Anti-Bot Protections
Modern websites use anti-bot protection systems to detect and block automated traffic, including web scrapers. Understanding these systems is essential for building reliable scrapers.
Need to bypass anti-bot protections?
Scrapfly handles anti-bot bypass automatically for all major protection systems with a single API parameter. See the bypass hub for details, or check Scrapeway benchmarks for independent success rate data.
How Anti-Bot Systems Work
Most anti-bot systems use a combination of these detection methods:
| Detection Method | What It Does | Hard to Evade? |
|---|---|---|
| TLS Fingerprinting | Analyzes the TLS handshake (cipher suites, extensions, curves) to identify the client. Each browser has a unique TLS signature (JA3/JA4 hash). Standard HTTP libraries have different signatures than real browsers. | Yes |
| HTTP/2 Fingerprinting | Examines HTTP/2 frame settings, header ordering, and priority schemes that differ between browsers and HTTP libraries. | Yes |
| JavaScript Challenges | Injects obfuscated JavaScript that must be executed correctly. Verifies the browser environment is genuine. | Moderate |
| Browser Fingerprinting | Collects Canvas, WebGL, Audio context, fonts, screen resolution, and other browser properties to build a device fingerprint. | Hard |
| Behavioral Analysis | Monitors mouse movements, scroll patterns, click timing, and navigation flow to distinguish humans from bots. | Very Hard |
| CAPTCHA Challenges | Presents visual or interactive challenges (Turnstile, reCAPTCHA, hCaptcha, FunCaptcha) that require human solving or CAPTCHA API services. | Hard |
| IP Reputation | Checks the request IP against databases of known data centers, VPNs, and proxy services. Residential IPs are trusted more. | Moderate |
Major Anti-Bot Systems
Cloudflare
The most widely deployed anti-bot system, protecting millions of websites. Cloudflare uses a layered approach combining TLS fingerprinting, JavaScript challenges (Turnstile CAPTCHA), and behavioral analysis.
| Detection | TLS fingerprinting (JA3/JA4), Turnstile CAPTCHA, JS challenges, HTTP header validation |
| Difficulty | Moderate to Hard |
| Used By | Indeed, and hundreds of thousands of other websites |
| Bypass | Bypass Cloudflare with Scrapfly (98% success rate) |
Cloudflare is the most common anti-bot system you will encounter. For scraping Cloudflare-protected sites, standard HTTP libraries will not work. You need either a TLS fingerprint library like curl-cffi or primp, an anti-detect browser, or a web scraping API.
DataDome
One of the most sophisticated anti-bot systems, using per-customer ML models that learn from each website's unique traffic patterns. DataDome is very difficult to bypass at scale because its behavioral analysis continuously adapts.

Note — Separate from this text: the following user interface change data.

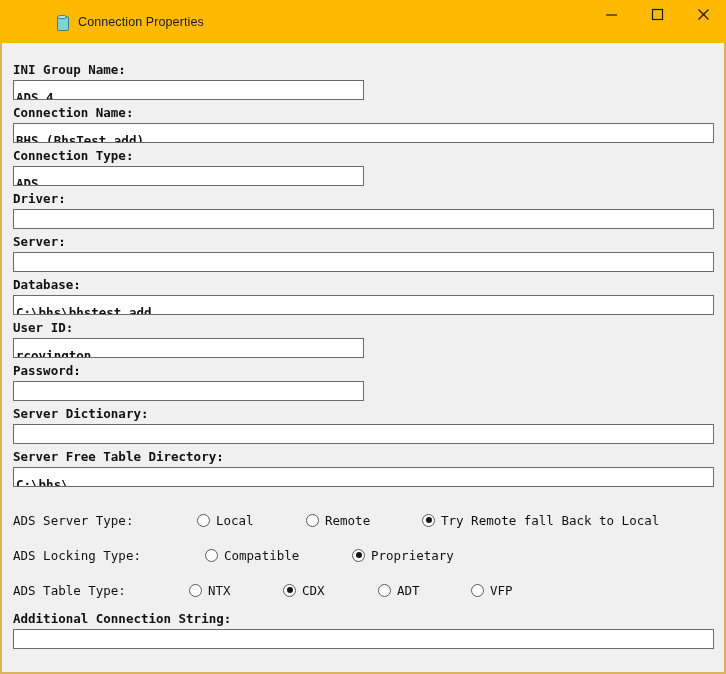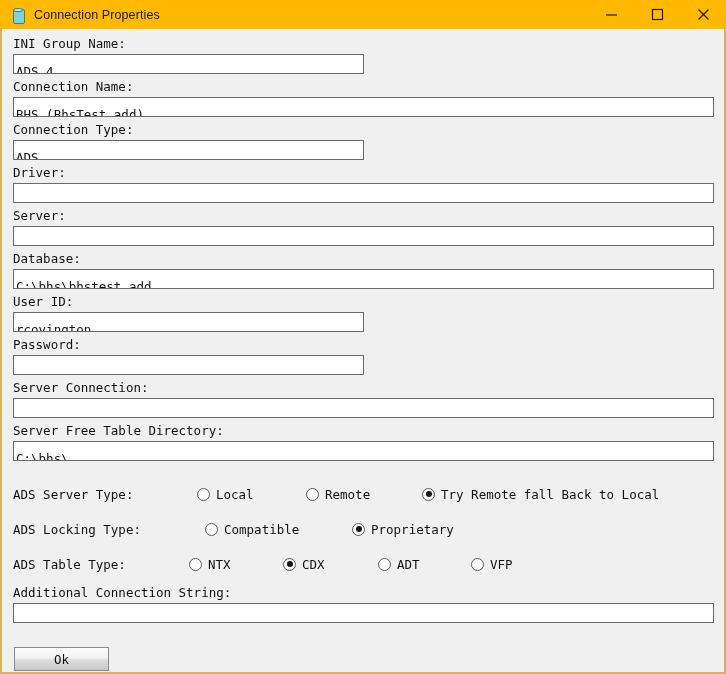--- a/index.html
+++ b/index.html
@@ -29,13 +29,14 @@
 
   
   .titlebar {
-    height: 29px;
+    height: 43px;
     min-height: 29px;
     background: #ffba00;
     display: flex;
     align-items: center;
     position: relative;
-    margin: -0px -2px 0 -2px;
+    margin: -0px -2px 12px -2px;
+    padding-left: 44px;
   }
   .title-icon {
     width: 16px;

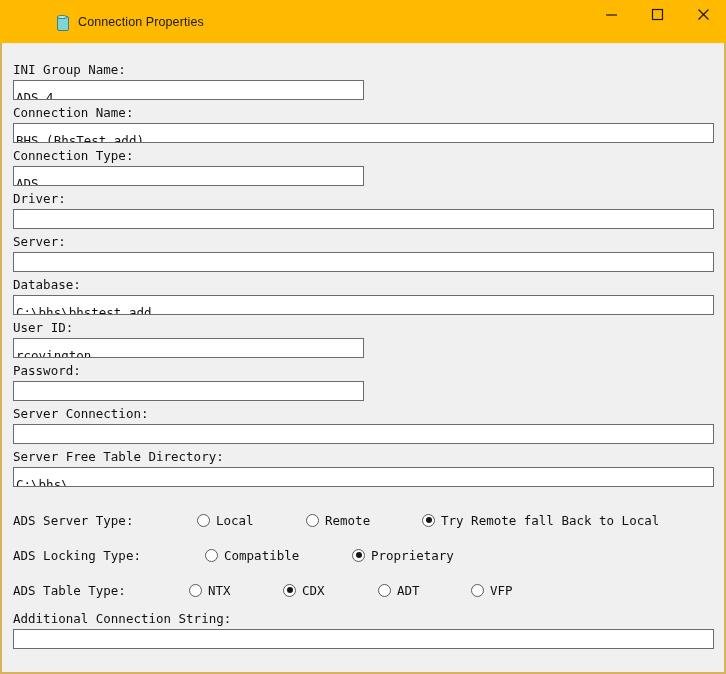--- a/index.html
+++ b/index.html
@@ -103,6 +103,7 @@
 
   .field-row {
     margin-bottom: 5px;
+    font-weight: bold;
   }
   .field-label {
     font-family: "DejaVu Sans Mono", "Liberation Mono", monospace;

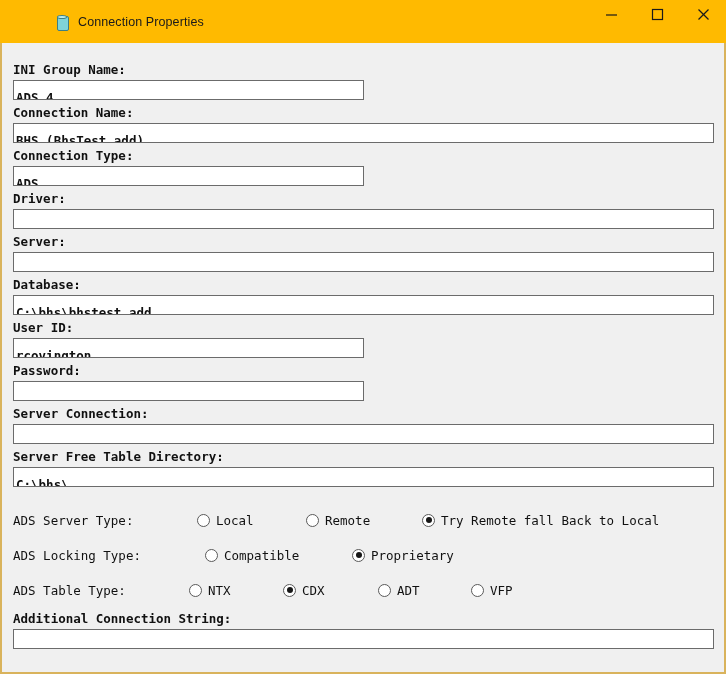--- a/index.html
+++ b/index.html
@@ -273,7 +273,7 @@
       </div>
 
       <div class="field-row">
-        <div class="field-label">Server Connection:</div>
+        <div class="field-label">Server Dictionary:</div>
         <div class="field-input w-long"></div>
       </div>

| Detection | Real-time ML models, device fingerprinting, behavioral analysis (mouse, scroll, keyboard), slider CAPTCHA |
| Difficulty | Very Hard |
| Used By | Etsy, TripAdvisor, Foot Locker, SoundCloud |
| Bypass | Bypass DataDome with Scrapfly (96% success rate) |
DataDome's per-customer ML models make each website unique, so bypass techniques that work on one site may not work on another. For reliable scraping, a web scraping API is usually the best approach.
Akamai Bot Manager
Akamai's anti-bot solution is deployed at the CDN edge, making it fast and hard to circumvent. TLS fingerprinting is its primary detection vector, combined with sensor data validation and device fingerprinting.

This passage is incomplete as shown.